Assigned task: Return the lines of the data below in which the string "Liberation" occurs.

Material for this task:
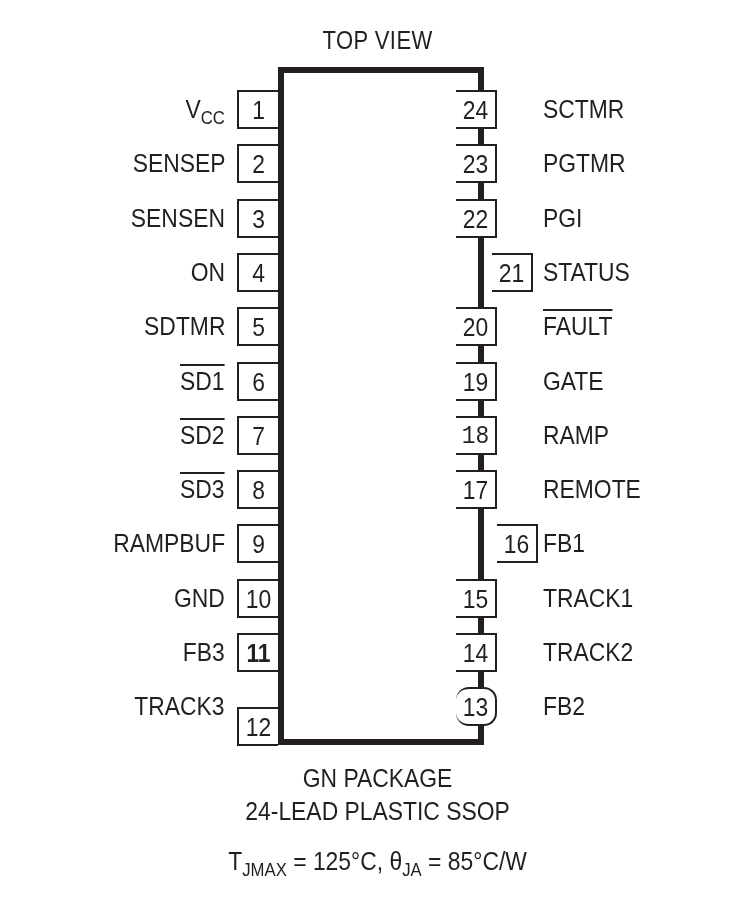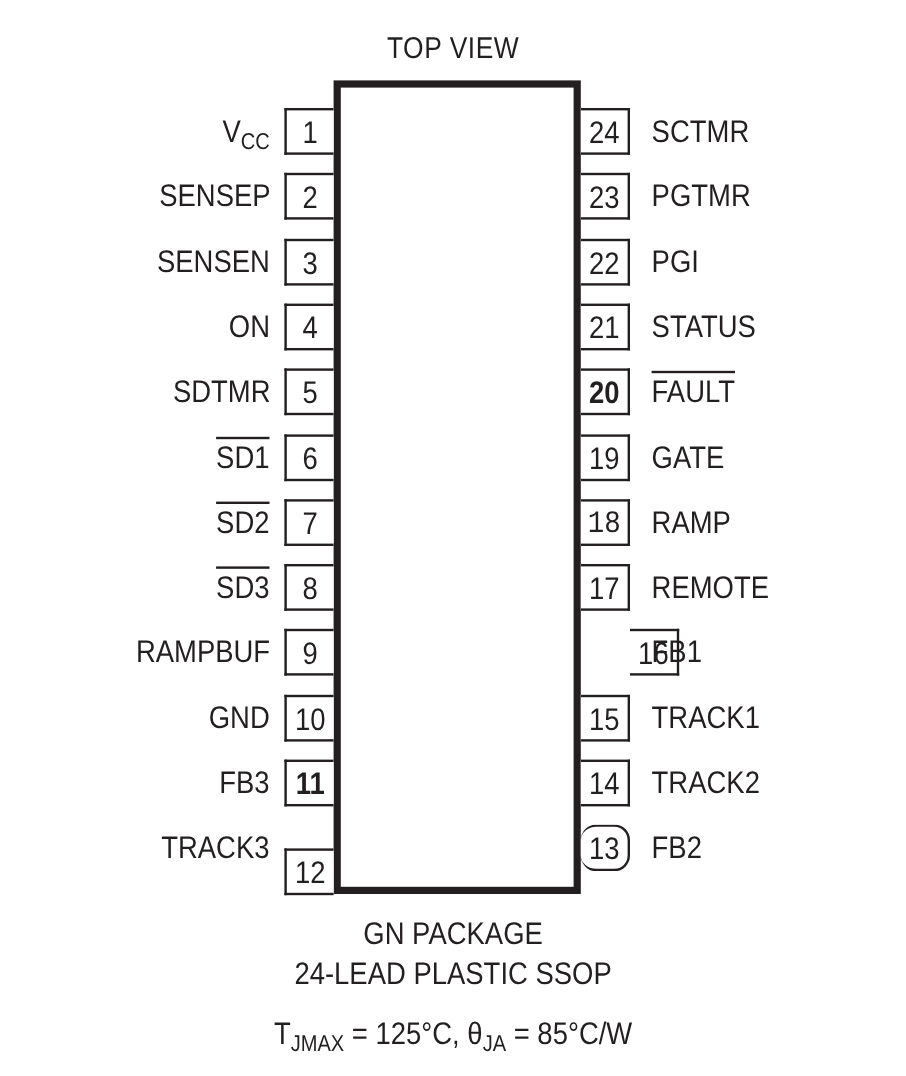--- a/index.html
+++ b/index.html
@@ -7,21 +7,21 @@
          font-family:"Liberation Sans", sans-serif; color:#231f20; }
   .title { position:absolute; left:0; width:755px; top:26px; text-align:center;
            font-size:25px; transform:scaleX(0.88); transform-origin:378px 0; letter-spacing:0.5px; }
   .chip { position:absolute; left:278px; top:67px; width:194px; height:666px;
           border:6px solid #231f20; background:#fff; }
   .pin { position:absolute; width:39px; height:35px; border:2px solid #231f20;
          background:#fff; box-sizing:content-box; }
   .pin-num { position:absolute; left:0; right:0; top:2px; text-align:center;
              font-size:26px; line-height:32px; transform:scaleX(0.88); }
   .pin.left { left:237px; border-right:none; }
-  .pin.right { left:484px; border-left:none; }
+  .pin.right { left:456px; border-left:none; }
   .label { position:absolute; font-size:26px; line-height:32px; white-space:nowrap; }
   .label.left { right:530px; text-align:right; transform:scaleX(0.88); transform-origin:right center; }
   .label.right { left:543px; text-align:left; transform:scaleX(0.88); transform-origin:left center; }
   .overbar { text-decoration:overline; text-decoration-thickness:2px; }
   sub { font-size:19px; vertical-align:-6px; line-height:0; }
   .footer { position:absolute; left:0; width:755px; text-align:center; font-size:26px;
             transform:scaleX(0.88); transform-origin:378px 0; white-space:nowrap; }
 </style>
 </head>
 <body>
@@ -84,25 +84,25 @@
     </div>
     <div class="label right" style="top: 93px;"><span>SCTMR</span></div>
     <div class="pin right" style="top: 144.3px;">
       <div class="pin-num">23</div>
     </div>
     <div class="label right" style="top: 147.3px;"><span>PGTMR</span></div>
     <div class="pin right" style="top: 198.6px;">
       <div class="pin-num">22</div>
     </div>
     <div class="label right" style="top: 201.6px;"><span>PGI</span></div>
-    <div class="pin right" style="top: 252.9px;">
+    <div class="pin right" style="top: 252.9px; margin-left: 36px;">
       <div class="pin-num">21</div>
     </div>
     <div class="label right" style="top: 255.9px;"><span>STATUS</span></div>
-    <div class="pin right" style="top: 307.2px; font-weight: bold;">
+    <div class="pin right" style="top: 307.2px;">
       <div class="pin-num">20</div>
     </div>
     <div class="label right" style="top: 310.2px;"><span class="overbar">FAULT</span></div>
     <div class="pin right" style="top: 361.5px;">
       <div class="pin-num">19</div>
     </div>
     <div class="label right" style="top: 364.5px;"><span>GATE</span></div>
     <div class="pin right" style="top: 415.8px; font-family: Liberation Mono, monospace;">
       <div class="pin-num">18</div>
     </div>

Task result:
          font-family:"Liberation Sans", sans-serif; color:#231f20; }
     <div class="pin right" style="top: 415.8px; font-family: Liberation Mono, monospace;">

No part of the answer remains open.